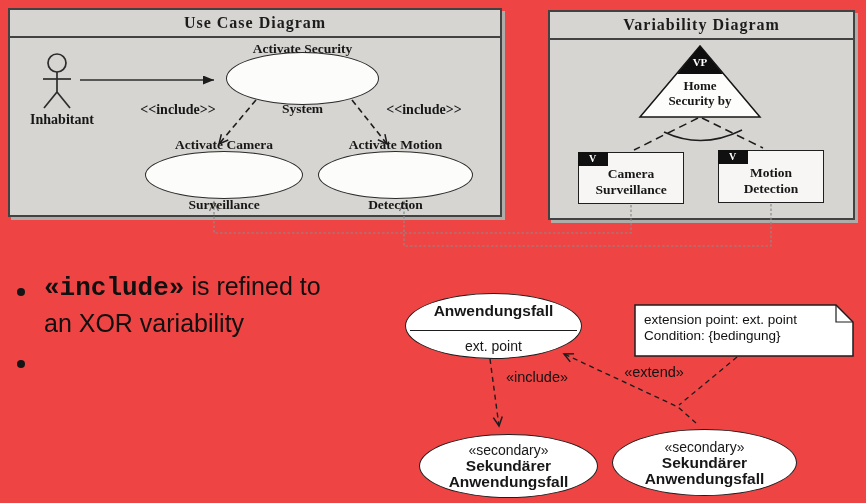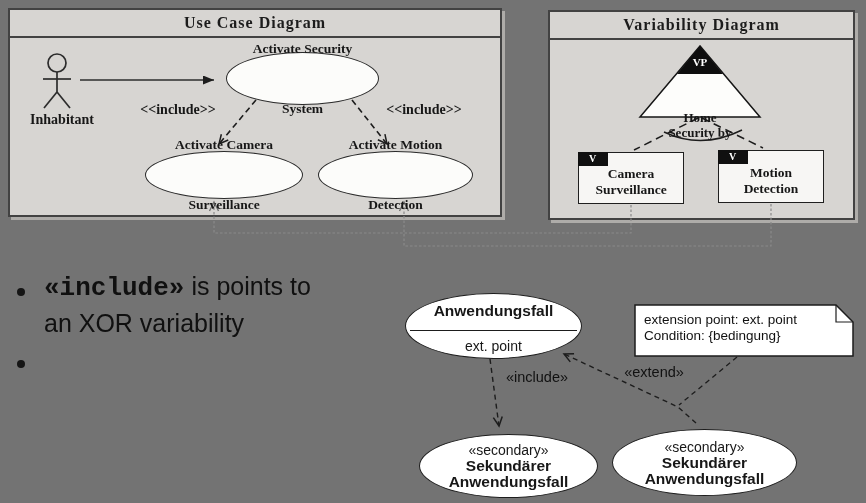--- a/index.html
+++ b/index.html
@@ -1,16 +1,16 @@
 <!DOCTYPE html>
 <html><head>
 <meta charset="utf-8">
 <style>
   html,body{margin:0;padding:0;background:#ffffff;}
-  .canvas{position:relative;width:866px;height:503px;background:#737373;overflow:hidden;
+  .canvas{position:relative;width:866px;height:503px;background:#ef4444;overflow:hidden;
           font-family:"Liberation Serif",serif;color:#171717;}
   .serif{font-family:"Liberation Serif",serif;}
   .mono{font-family:"Liberation Mono",monospace;}
 
   .panel{position:absolute;z-index:1;box-sizing:border-box;background:#d7d5d2;
          border:2px solid #424242;box-shadow:3px 3px 0 #aeaca9;}
   .panel-title{height:26px;line-height:26px;border-bottom:2px solid #424242;text-align:center;
                font-weight:700;font-size:16px;letter-spacing:1px;color:#1c1c1c;}
 
   svg.overlay{position:absolute;left:0;top:0;z-index:2;pointer-events:none;}
@@ -121,39 +121,39 @@
   </div>
 
   <div class="usecase serif" style="left:318px;top:151px;width:155px;height:48px;">
     <span>Activate Motion</span>
     <span>Detection</span>
   </div>
 
   <div class="lab serif" style="left:684px;top:56px;width:32px;text-align:center;color:#ffffff;font-weight:700;font-size:11px;">VP</div>
 
   <div class="lab serif" style="left:655px;top:78px;width:90px;text-align:center;font-weight:700;font-size:13px;line-height:15px;">
-    <span style="display:block;margin-top:32px;">Home</span>
+    <span style="display:block;">Home</span>
     <span style="display:block;">Security by</span>
   </div>
 
   <div class="vbox serif" style="left:578px;top:152px;width:106px;height:52px;">
     <span class="vtab">V</span>
     <span>Camera</span>
     <span>Surveillance</span>
   </div>
 
   <div class="vbox serif" style="left:718px;top:150px;width:106px;height:53px;">
     <span class="vtab">V</span>
     <span>Motion</span>
     <span>Detection</span>
   </div>
 
   <div class="bdot" style="left:17px;top:288px;"></div>
   <div class="bullet" style="left:44px;top:269px;">
-    <span class="mono">«include»</span><span> is points to</span><br>
+    <span class="mono">«include»</span><span> is refined to</span><br>
     <span>an XOR variability</span>
   </div>
 
   <div class="bdot" style="left:17px;top:360px;"></div>
 
   <div class="base-uc" style="left:405px;top:293px;width:177px;height:66px;">
     <span class="nm">Anwendungsfall</span>
     <span class="chord"></span>
     <span class="ext">ext. point</span>
   </div>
= = = = =
▸ **EXERCISE REQUIREMENTS**:
Make an exact copy of all entries above, dropping the images.

▸ **WRITTEN ANSWER**:
--- a/index.html
+++ b/index.html
@@ -1,16 +1,16 @@
 <!DOCTYPE html>
 <html><head>
 <meta charset="utf-8">
 <style>
   html,body{margin:0;padding:0;background:#ffffff;}
-  .canvas{position:relative;width:866px;height:503px;background:#737373;overflow:hidden;
+  .canvas{position:relative;width:866px;height:503px;background:#ef4444;overflow:hidden;
           font-family:"Liberation Serif",serif;color:#171717;}
   .serif{font-family:"Liberation Serif",serif;}
   .mono{font-family:"Liberation Mono",monospace;}
 
   .panel{position:absolute;z-index:1;box-sizing:border-box;background:#d7d5d2;
          border:2px solid #424242;box-shadow:3px 3px 0 #aeaca9;}
   .panel-title{height:26px;line-height:26px;border-bottom:2px solid #424242;text-align:center;
                font-weight:700;font-size:16px;letter-spacing:1px;color:#1c1c1c;}
 
   svg.overlay{position:absolute;left:0;top:0;z-index:2;pointer-events:none;}
@@ -121,39 +121,39 @@
   </div>
 
   <div class="usecase serif" style="left:318px;top:151px;width:155px;height:48px;">
     <span>Activate Motion</span>
     <span>Detection</span>
   </div>
 
   <div class="lab serif" style="left:684px;top:56px;width:32px;text-align:center;color:#ffffff;font-weight:700;font-size:11px;">VP</div>
 
   <div class="lab serif" style="left:655px;top:78px;width:90px;text-align:center;font-weight:700;font-size:13px;line-height:15px;">
-    <span style="display:block;margin-top:32px;">Home</span>
+    <span style="display:block;">Home</span>
     <span style="display:block;">Security by</span>
   </div>
 
   <div class="vbox serif" style="left:578px;top:152px;width:106px;height:52px;">
     <span class="vtab">V</span>
     <span>Camera</span>
     <span>Surveillance</span>
   </div>
 
   <div class="vbox serif" style="left:718px;top:150px;width:106px;height:53px;">
     <span class="vtab">V</span>
     <span>Motion</span>
     <span>Detection</span>
   </div>
 
   <div class="bdot" style="left:17px;top:288px;"></div>
   <div class="bullet" style="left:44px;top:269px;">
-    <span class="mono">«include»</span><span> is points to</span><br>
+    <span class="mono">«include»</span><span> is refined to</span><br>
     <span>an XOR variability</span>
   </div>
 
   <div class="bdot" style="left:17px;top:360px;"></div>
 
   <div class="base-uc" style="left:405px;top:293px;width:177px;height:66px;">
     <span class="nm">Anwendungsfall</span>
     <span class="chord"></span>
     <span class="ext">ext. point</span>
   </div>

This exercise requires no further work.